WHAT IS NEEDED: Copy out every line of the data that has the word "with" somewhere in it.

────

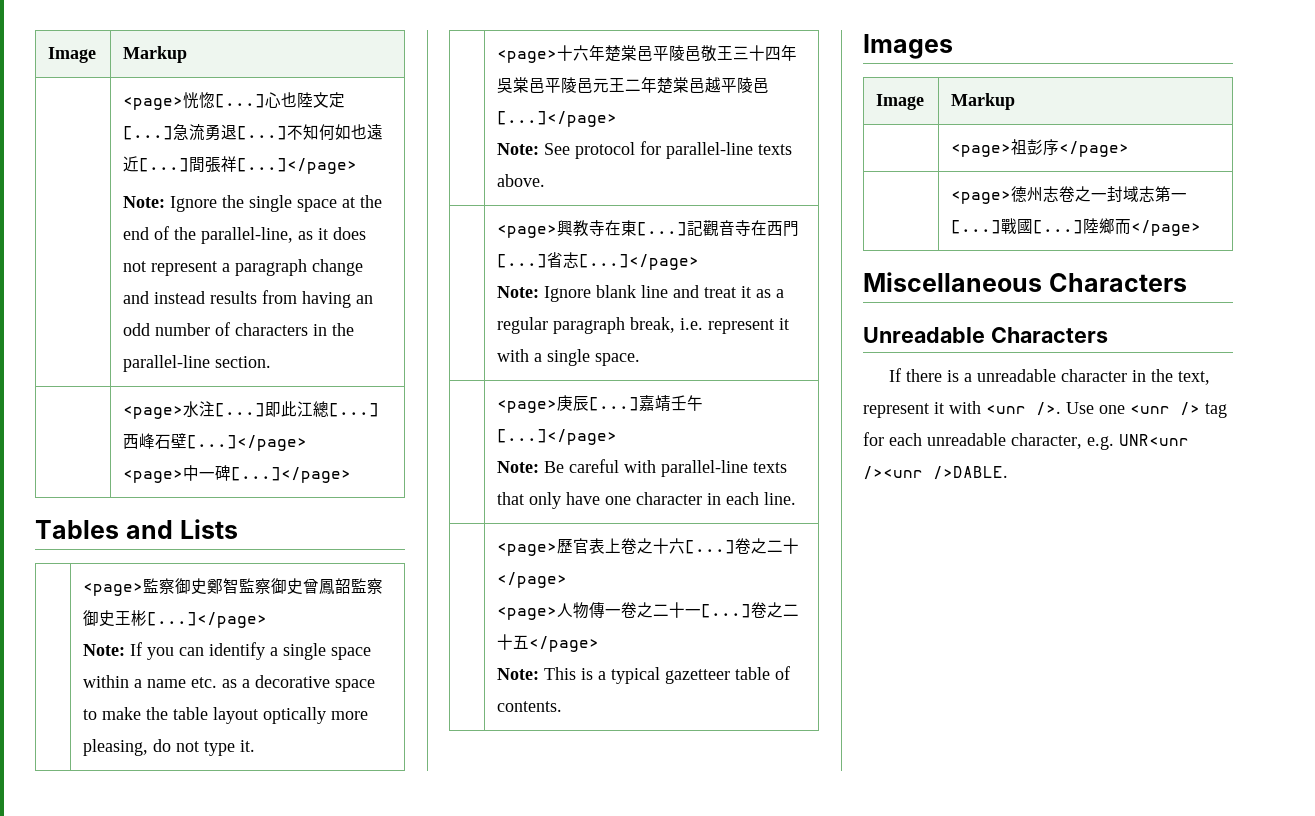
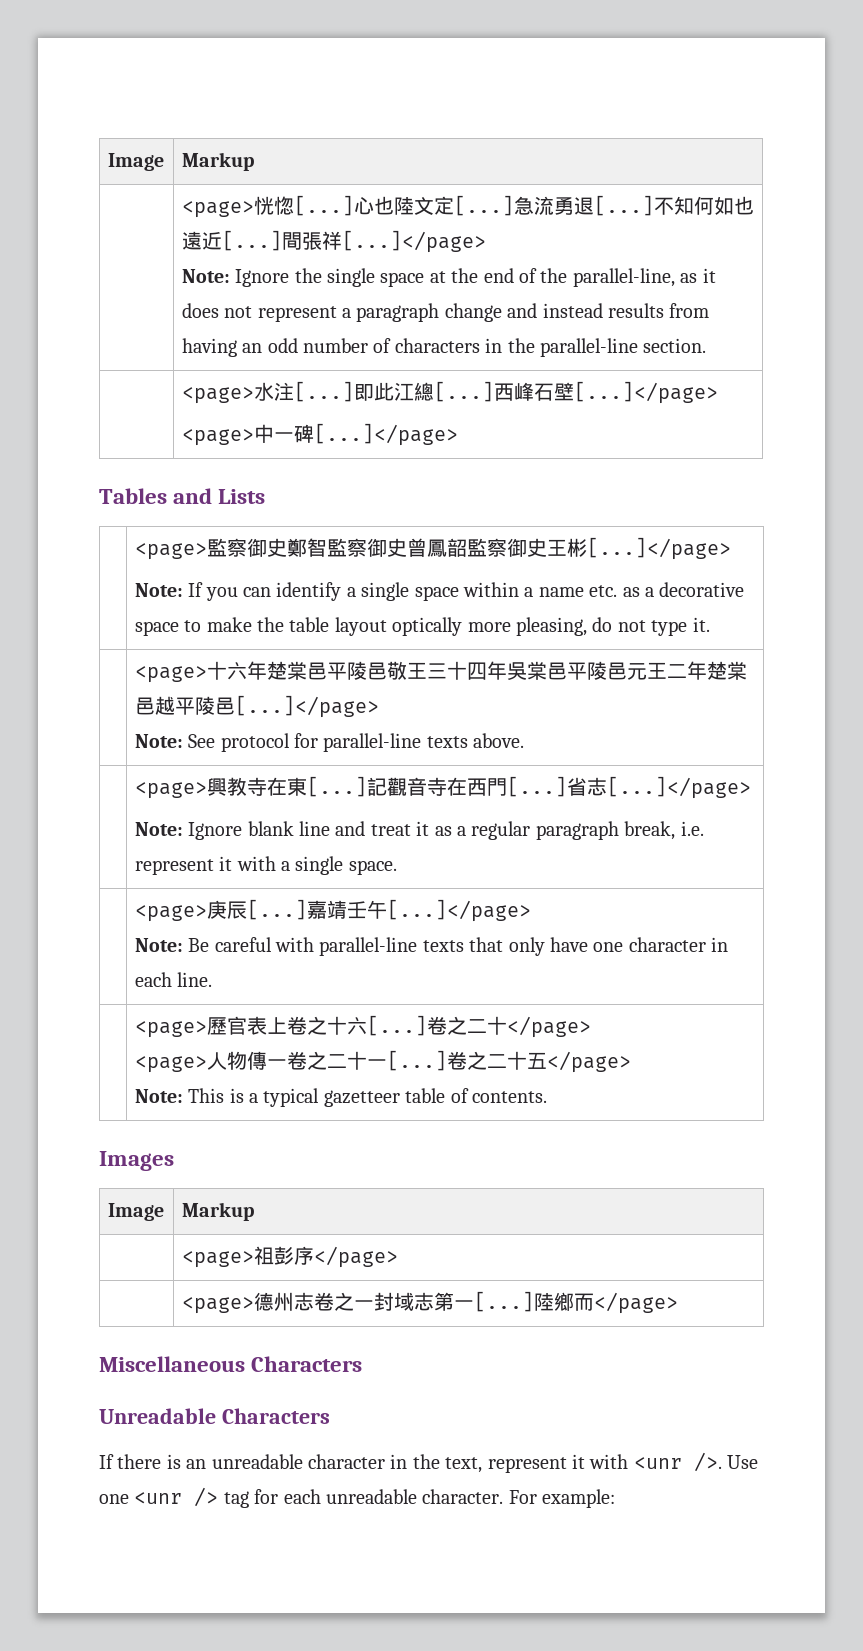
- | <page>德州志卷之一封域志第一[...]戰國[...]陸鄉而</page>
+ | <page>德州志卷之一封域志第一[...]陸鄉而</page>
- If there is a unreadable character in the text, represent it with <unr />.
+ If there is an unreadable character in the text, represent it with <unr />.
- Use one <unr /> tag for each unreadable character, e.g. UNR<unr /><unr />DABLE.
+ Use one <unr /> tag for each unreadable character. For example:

────

SOLUTION TO THIS EXERCISE:
- If there is a unreadable character in the text, represent it with <unr />.
+ If there is an unreadable character in the text, represent it with <unr />.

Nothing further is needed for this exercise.